The Jewish wedding ceremony originally took place outside the synagogue under a canopy (= Hebrew chuppah). A stone set into the synagogue wall marks the place where the marriage was performed. As a symbol, stars are usually found in various forms. The star is a reification of the Hebrew word masal ( = sign, good sign > good luck), therefore next to the star in most wedding stones in Hebrew script the signs for masl tov (= good luck) are engraved. After the wedding ceremony, the groom breaks a glass on the ground or on the synagogue wall or on the wedding stone itself. The breaking of the glass is supposed to remind of the destruction of the temple, according to another account of the transience of life.

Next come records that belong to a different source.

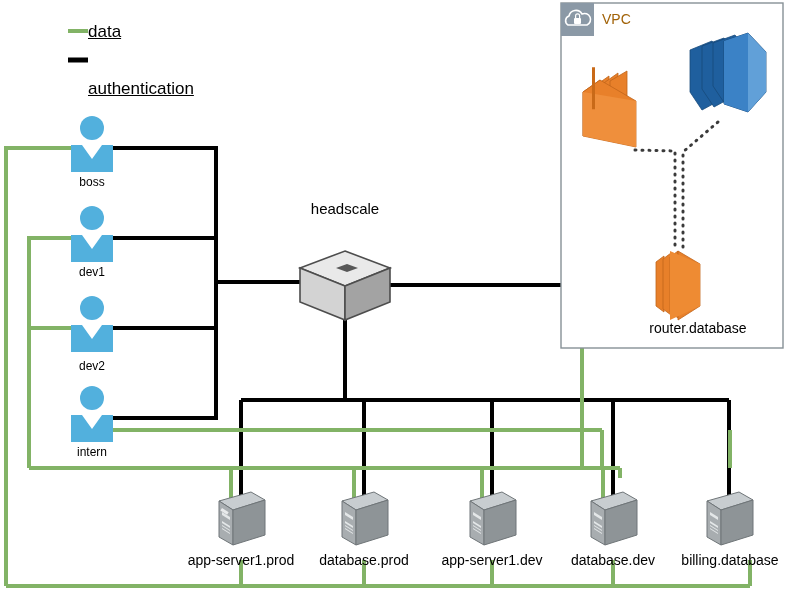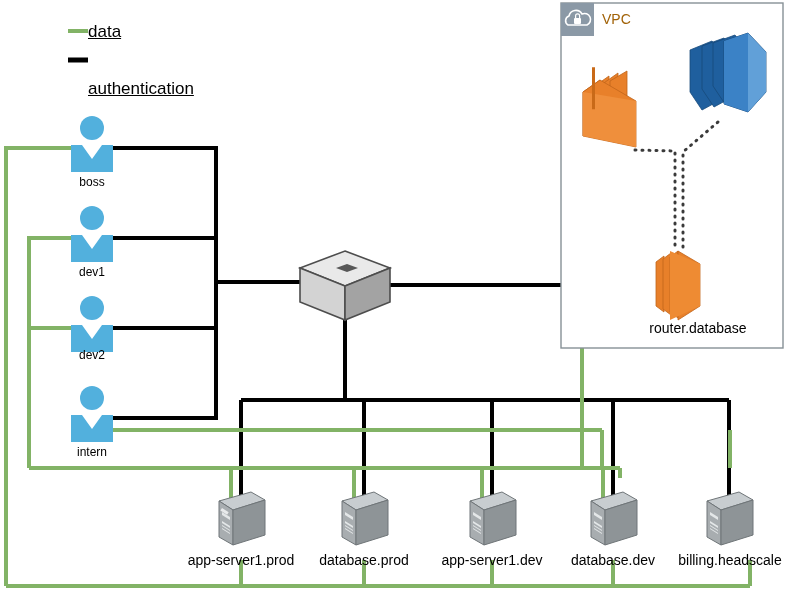--- a/index.html
+++ b/index.html
@@ -262,6 +262,7 @@
   <div class="lbl lbl-user" style="left:42px; top:349px; width:100px;">dev2</div>
   <div class="lbl lbl-user" style="left:42px; top:446px; width:100px;">intern</div>
 
+  <div class="lbl lbl-title" style="left:285px; top:200px; width:120px;">headscale</div>
 
   <div class="lbl lbl-vpc" style="left:602px; top:11px; text-align:left;">VPC</div>
 

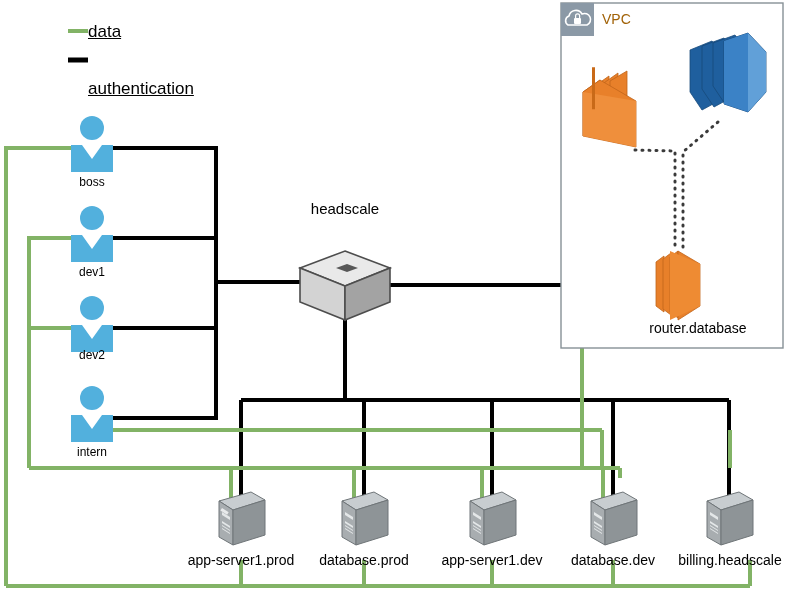--- a/index.html
+++ b/index.html
@@ -259,7 +259,7 @@
 
   <div class="lbl lbl-user" style="left:42px; top:176px; width:100px;text-align:center;">boss</div>
   <div class="lbl lbl-user" style="left:42px; top:266px; width:100px;">dev1</div>
-  <div class="lbl lbl-user" style="left:42px; top:349px; width:100px;">dev2</div>
+  <div class="lbl lbl-user" style="left:42px; top:360px; width:100px;">dev2</div>
   <div class="lbl lbl-user" style="left:42px; top:446px; width:100px;">intern</div>
 
   <div class="lbl lbl-title" style="left:285px; top:200px; width:120px;">headscale</div>

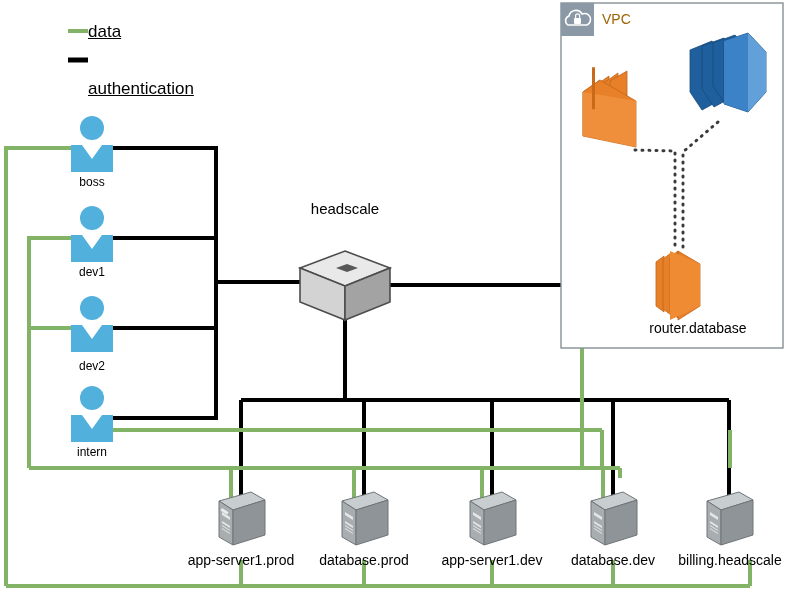--- a/index.html
+++ b/index.html
@@ -272,7 +272,7 @@
   <div class="lbl lbl-node" style="left:309px; top:552px; width:110px;text-align:center;">database.prod</div>
   <div class="lbl lbl-node" style="left:436px; top:552px; width:112px;">app-server1.dev</div>
   <div class="lbl lbl-node" style="left:560px; top:552px; width:106px;">database.dev</div>
-  <div class="lbl lbl-node" style="left:676px; top:552px; width:108px;">billing.headscale</div>
+  <div class="lbl lbl-node" style="left:676px; top:552px; width:108px;">billing.database</div>
 
 </div>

Wedding stones are practically found only in southern Germany and in this form of a so-called Star of David, the one in Obernbreit is the second oldest. The oldest one can be found at the synagogue in Ansbach.
The present condition is the result of a restoration arranged and financed by the former local pastor, Helmut Walz,(d. 2011) for his 60th birthday. Previously, the stone was in poor condition, partially obscured and weathered by plaster and paint. Nevertheless, it was the only sign that the building was the former synagogue. However, it was hardly noticed by the inhabitants or reinterpreted as a brewery star.

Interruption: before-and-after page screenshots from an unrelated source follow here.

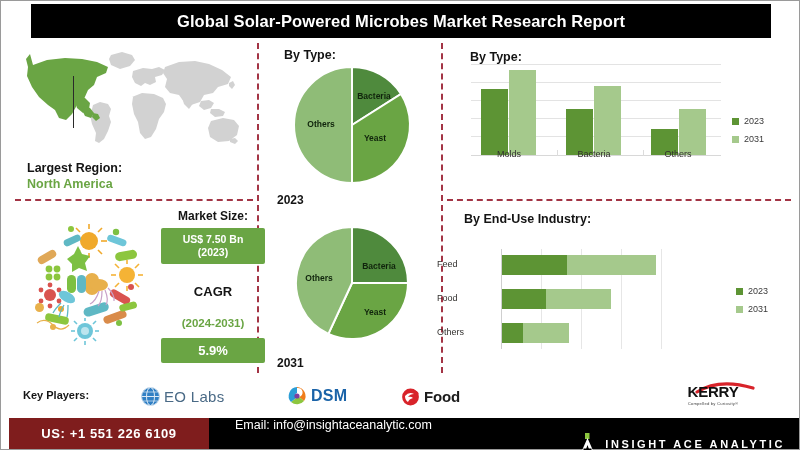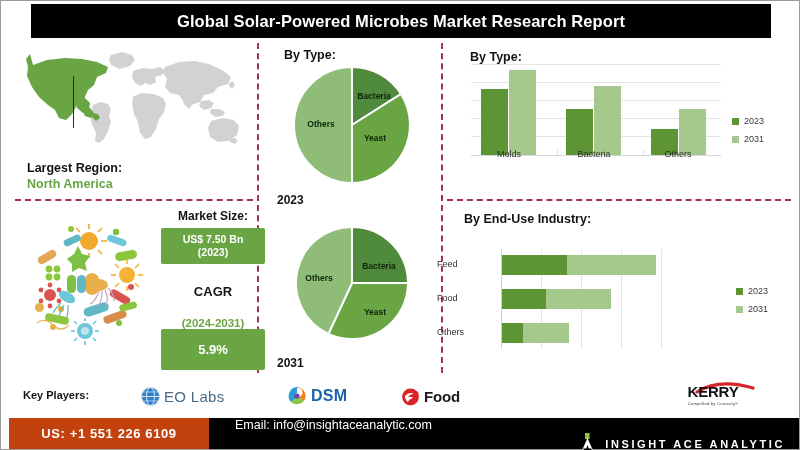--- a/index.html
+++ b/index.html
@@ -62,7 +62,7 @@
   .cagr-range { font-size: 11.5px; font-weight: bold; color: #6aa544; margin-top: 18px; }
   .cagr-box {
     background: #6aa544; color: #fff; font-weight: bold; border-radius: 2px;
-    padding: 13px 2px; font-size: 13px; margin-top: 0;
+    padding: 5px 2px; font-size: 13px; margin-top: 9px;
   }
 
   

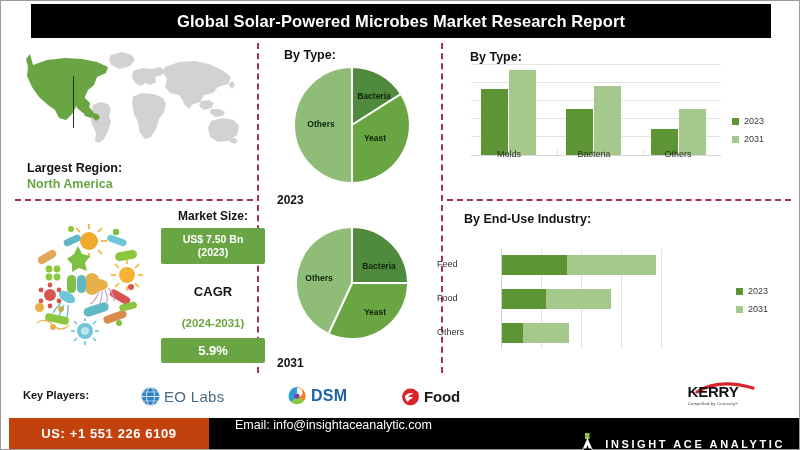--- a/index.html
+++ b/index.html
@@ -121,7 +121,7 @@
   
   .phone-bar {
     position: absolute; left: 8px; top: 417px; width: 200px; height: 31px;
-    background: #c2410c; display: flex; align-items: center; justify-content: center;
+    background: #7f1d1d; display: flex; align-items: center; justify-content: center;
   }
   .phone-text { color: #fff; font-weight: bold; font-size: 13px; letter-spacing: .6px; }
   .email-bar {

In the center of the star, the wish "masel tov" (= good luck) is written in Hebrew script; compare the expression "Massel haben" (to be lucky), which comes from Yiddish.

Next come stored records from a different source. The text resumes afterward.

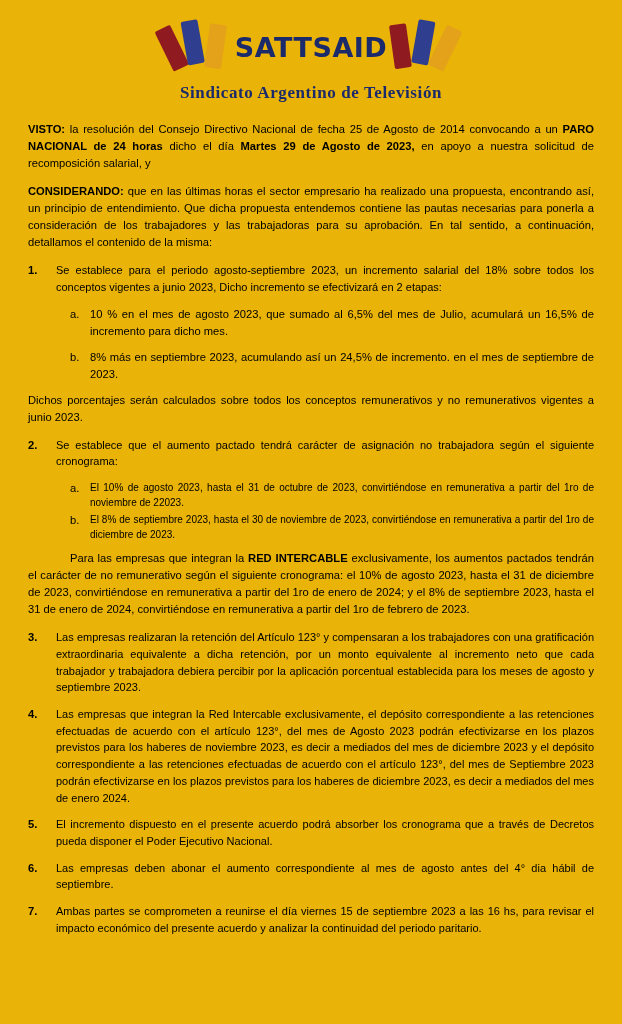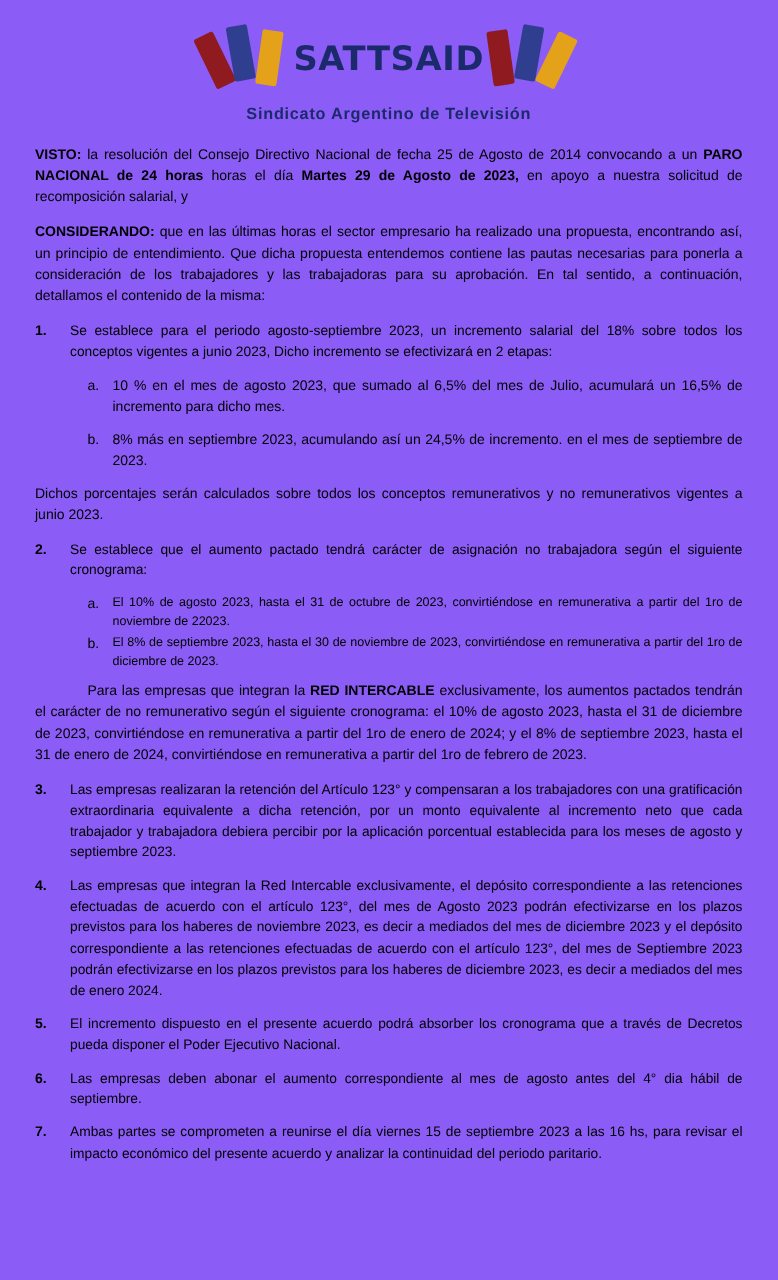--- a/index.html
+++ b/index.html
@@ -18,7 +18,7 @@
     min-height: 1024px;
     box-sizing: border-box;
     padding: 16px 28px 20px 28px;
-    background: #8b5cf6;
+    background: #eab308;
   }
 
   

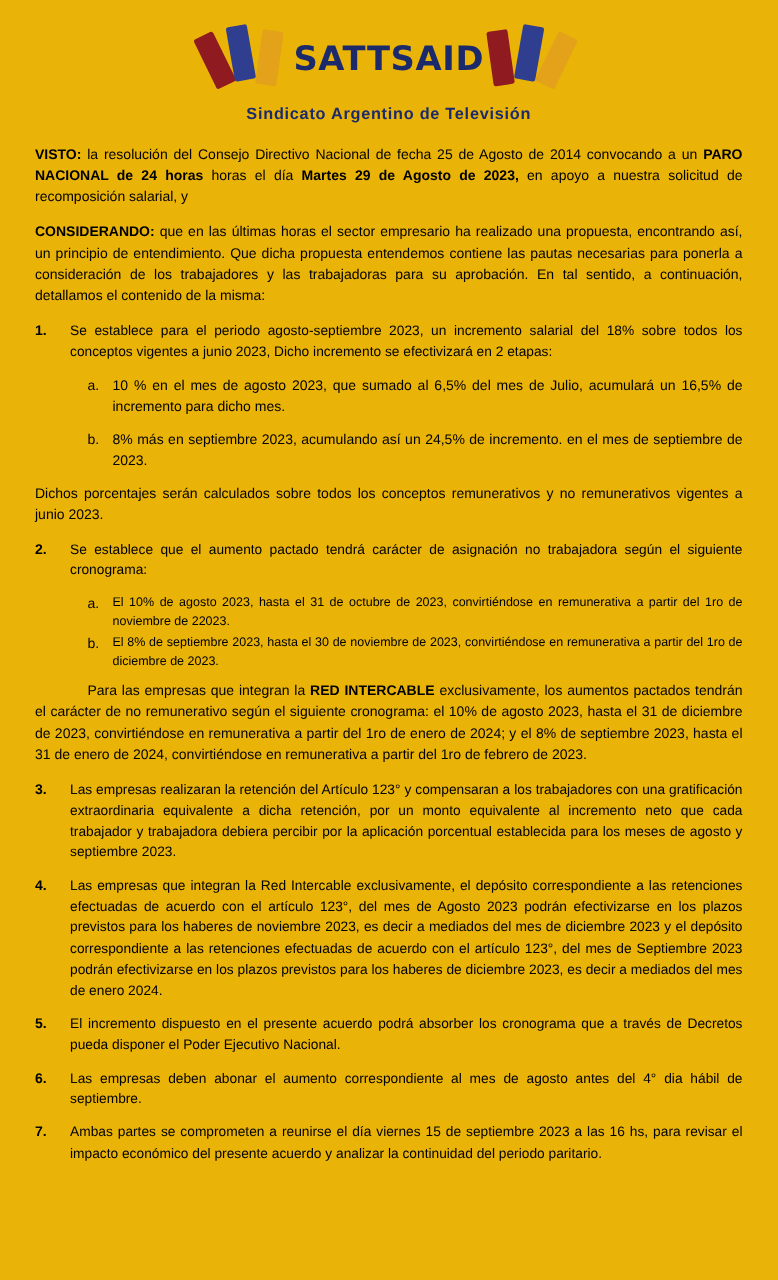--- a/index.html
+++ b/index.html
@@ -62,9 +62,9 @@
   }
   .brand-sub {
     margin-top: 5px;
-    font-family: Liberation Sans, sans-serif;
-    font-weight: bold;
-    font-size: 13px;
+    font-family: Liberation Serif, serif;
+    font-weight: bold;
+    font-size: 17px;
     letter-spacing: 0.6px;
     color: #1b2a6b;
   }

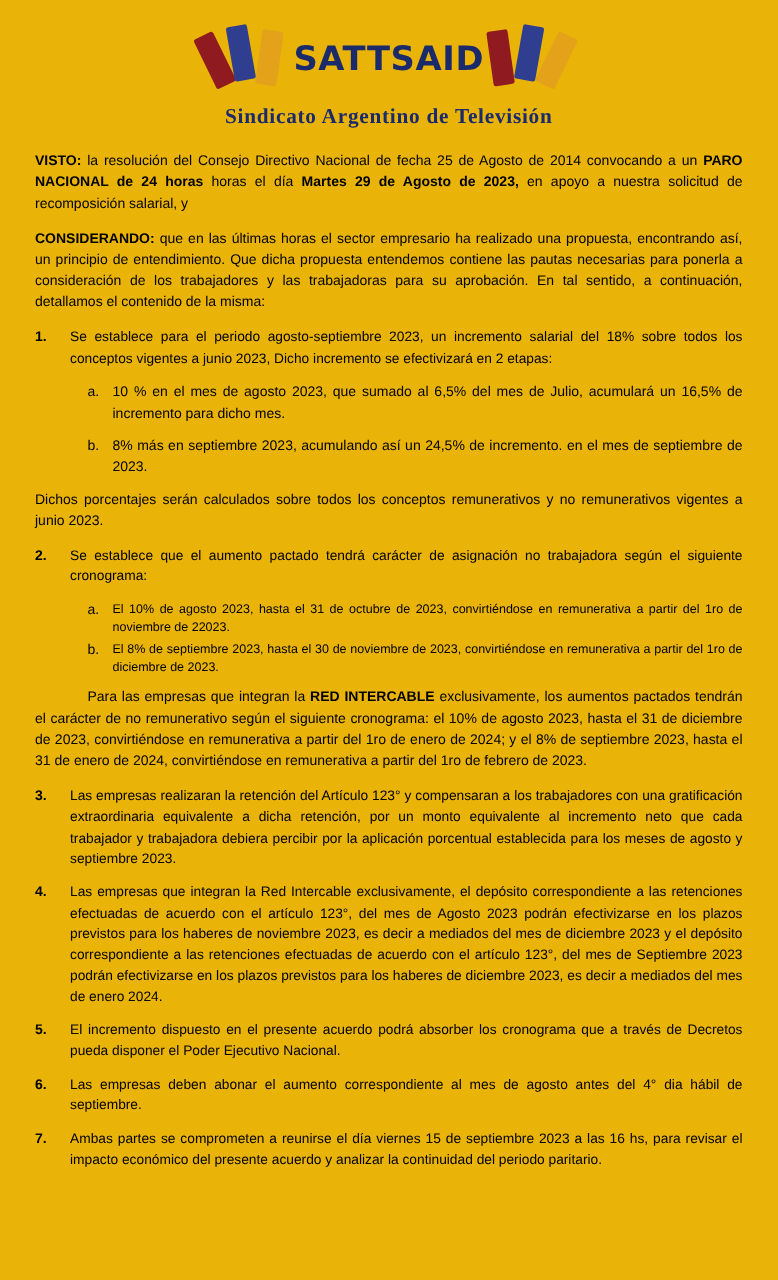--- a/index.html
+++ b/index.html
@@ -175,7 +175,7 @@
   </div>
 
   <p class="para">
-    <span class="kw">VISTO:</span><span> la resolución del Consejo Directivo Nacional de fecha 25 de Agosto de 2014 convocando a un </span><span class="kw">PARO NACIONAL de 24 horas</span><span> horas el día </span><span class="kw">Martes 29 de Agosto de 2023,</span><span> en apoyo a nuestra solicitud de recomposición salarial, y</span>
+    <span class="kw">VISTO:</span><span> la resolución del Consejo Directivo Nacional de fecha 25 de Agosto de 2014 convocando a un </span><span class="kw">PARO NACIONAL de 24 horas</span><span> dicho el día </span><span class="kw">Martes 29 de Agosto de 2023,</span><span> en apoyo a nuestra solicitud de recomposición salarial, y</span>
   </p>
 
   <p class="para">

On the upper right and left is a quotation from the prophet Jeremiah, which continues on the lower right and left. (Jer- 7.34 and 33.11 respectively). It means: voice of rejoicing - voice of joy - voice of the bridegroom - voice of the bride. The quotation is part of one of the seven blessings said by those present at the conclusion of the wedding ceremony for the bride and groom.
The characters to the right and left of the star stand for the year 5508, which according to our calendar is 1748, the year the synagogue was built. This date was also confirmed by dendrochronological examinations of the timber.